- **Data to process**:
####

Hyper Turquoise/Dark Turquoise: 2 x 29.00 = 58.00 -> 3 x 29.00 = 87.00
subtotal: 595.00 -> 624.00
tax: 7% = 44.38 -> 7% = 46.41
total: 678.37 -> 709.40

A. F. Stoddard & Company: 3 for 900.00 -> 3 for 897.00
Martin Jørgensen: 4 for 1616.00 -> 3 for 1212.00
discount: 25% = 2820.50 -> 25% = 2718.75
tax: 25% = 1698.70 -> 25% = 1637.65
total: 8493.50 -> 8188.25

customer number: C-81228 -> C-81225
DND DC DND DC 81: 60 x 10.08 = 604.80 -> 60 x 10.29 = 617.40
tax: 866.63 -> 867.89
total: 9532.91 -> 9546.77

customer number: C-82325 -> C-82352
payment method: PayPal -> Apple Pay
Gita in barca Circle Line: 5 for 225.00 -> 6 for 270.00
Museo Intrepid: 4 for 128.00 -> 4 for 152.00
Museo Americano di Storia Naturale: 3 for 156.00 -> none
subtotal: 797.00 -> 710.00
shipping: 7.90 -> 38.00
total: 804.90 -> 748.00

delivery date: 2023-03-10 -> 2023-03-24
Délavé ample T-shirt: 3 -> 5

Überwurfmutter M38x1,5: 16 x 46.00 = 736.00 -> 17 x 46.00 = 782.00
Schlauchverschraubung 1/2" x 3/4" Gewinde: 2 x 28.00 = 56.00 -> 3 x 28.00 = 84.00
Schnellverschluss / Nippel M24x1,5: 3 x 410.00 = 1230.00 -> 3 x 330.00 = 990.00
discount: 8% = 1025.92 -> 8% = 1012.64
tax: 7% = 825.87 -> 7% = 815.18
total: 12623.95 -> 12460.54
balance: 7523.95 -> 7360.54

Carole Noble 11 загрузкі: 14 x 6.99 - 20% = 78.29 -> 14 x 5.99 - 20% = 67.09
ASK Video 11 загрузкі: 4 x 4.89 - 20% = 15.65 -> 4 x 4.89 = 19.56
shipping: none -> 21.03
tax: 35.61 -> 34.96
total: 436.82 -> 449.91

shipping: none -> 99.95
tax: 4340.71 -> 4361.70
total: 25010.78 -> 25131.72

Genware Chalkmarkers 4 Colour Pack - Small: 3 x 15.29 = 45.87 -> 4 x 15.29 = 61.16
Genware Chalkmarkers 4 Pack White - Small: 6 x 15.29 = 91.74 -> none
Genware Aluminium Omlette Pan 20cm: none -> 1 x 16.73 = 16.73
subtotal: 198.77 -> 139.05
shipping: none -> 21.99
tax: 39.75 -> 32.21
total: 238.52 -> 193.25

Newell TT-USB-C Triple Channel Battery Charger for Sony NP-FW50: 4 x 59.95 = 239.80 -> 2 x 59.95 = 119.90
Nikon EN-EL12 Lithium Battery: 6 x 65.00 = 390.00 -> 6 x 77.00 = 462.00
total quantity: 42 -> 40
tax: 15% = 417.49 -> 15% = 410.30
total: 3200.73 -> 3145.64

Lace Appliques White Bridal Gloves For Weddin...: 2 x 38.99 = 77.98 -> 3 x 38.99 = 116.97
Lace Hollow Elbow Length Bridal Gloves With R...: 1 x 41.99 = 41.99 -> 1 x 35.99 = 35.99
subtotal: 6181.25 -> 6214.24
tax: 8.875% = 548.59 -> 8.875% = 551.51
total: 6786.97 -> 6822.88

####

Repeat exactly the lines above from the one with "total: 804.90 -> 748.00" up to and including the one with "tax: 39.75 -> 32.21". No other line belongs in the reply.

total: 804.90 -> 748.00

delivery date: 2023-03-10 -> 2023-03-24
Délavé ample T-shirt: 3 -> 5

Überwurfmutter M38x1,5: 16 x 46.00 = 736.00 -> 17 x 46.00 = 782.00
Schlauchverschraubung 1/2" x 3/4" Gewinde: 2 x 28.00 = 56.00 -> 3 x 28.00 = 84.00
Schnellverschluss / Nippel M24x1,5: 3 x 410.00 = 1230.00 -> 3 x 330.00 = 990.00
discount: 8% = 1025.92 -> 8% = 1012.64
tax: 7% = 825.87 -> 7% = 815.18
total: 12623.95 -> 12460.54
balance: 7523.95 -> 7360.54

Carole Noble 11 загрузкі: 14 x 6.99 - 20% = 78.29 -> 14 x 5.99 - 20% = 67.09
ASK Video 11 загрузкі: 4 x 4.89 - 20% = 15.65 -> 4 x 4.89 = 19.56
shipping: none -> 21.03
tax: 35.61 -> 34.96
total: 436.82 -> 449.91

shipping: none -> 99.95
tax: 4340.71 -> 4361.70
total: 25010.78 -> 25131.72

Genware Chalkmarkers 4 Colour Pack - Small: 3 x 15.29 = 45.87 -> 4 x 15.29 = 61.16
Genware Chalkmarkers 4 Pack White - Small: 6 x 15.29 = 91.74 -> none
Genware Aluminium Omlette Pan 20cm: none -> 1 x 16.73 = 16.73
subtotal: 198.77 -> 139.05
shipping: none -> 21.99
tax: 39.75 -> 32.21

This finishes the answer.